# 2D platformer - enemy damage -> TIMER PROBLEM



## RailRunner (26. Nov 2014)

Halli Hallo,

Ich bin neu hier und auch mit Java noch Anfänger, allerdings mit der Hilfe von Büchern, youtube und google in den letzten Monaten gut alleine voran gekommen.

Nach diversen angefangenen Spielkonzepten habe ich nun mit der Grundlegenden Materie beschäftigt um den Kern der Sache stück für stück zu checken.

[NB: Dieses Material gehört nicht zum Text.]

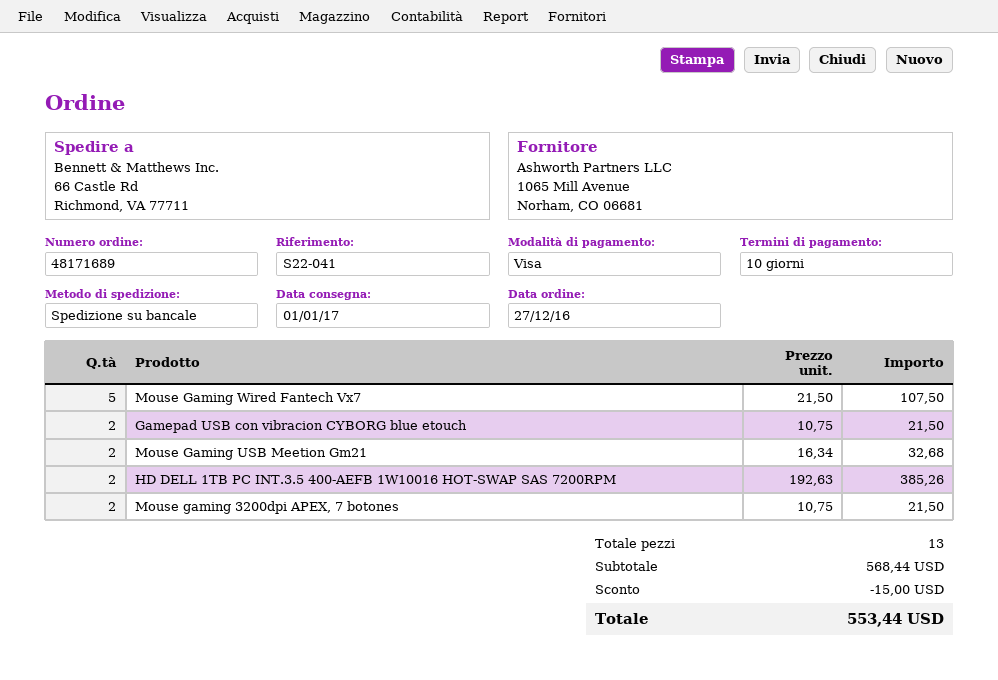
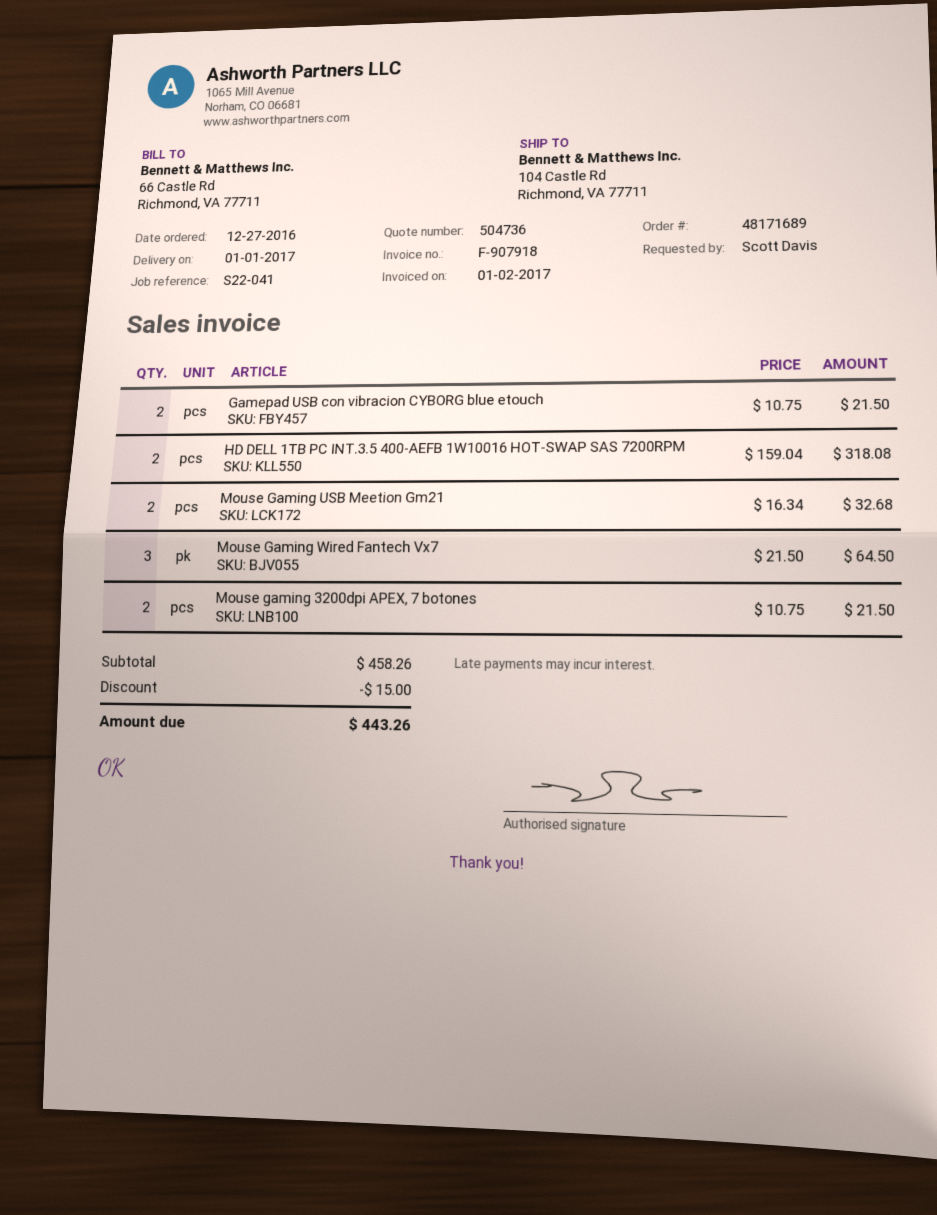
ship to: 66 Castle Rd, Richmond, VA 77711 -> 104 Castle Rd, Richmond, VA 77711
Mouse Gaming Wired Fantech Vx7: 5 x 21.50 = 107.50 -> 3 x 21.50 = 64.50
HD DELL 1TB PC INT.3.5 400-AEFB 1W10016 HOT-SWAP SAS 7200RPM: 2 x 192.63 = 385.26 -> 2 x 159.04 = 318.08
subtotal: 568.44 -> 458.26
total: 553.44 -> 443.26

Ich arbeite mit einem Applet und habe ein 2D platformer im visier, alles läuft bisher gut voran, auch wenn der code langsam verschlungener wird. Ich habe bisher einen Gameloop, einen steuerbaren Spieler mit gekoppelter Grafik (Background) und meinen ersten Gegner.

Die Kollision ist noch ein Problem dazu später mehr, denn nachdem alles soweit lief wollte ich mich mit Timern beschäftigen und dieses Werkzeug im Gebrauch lernen.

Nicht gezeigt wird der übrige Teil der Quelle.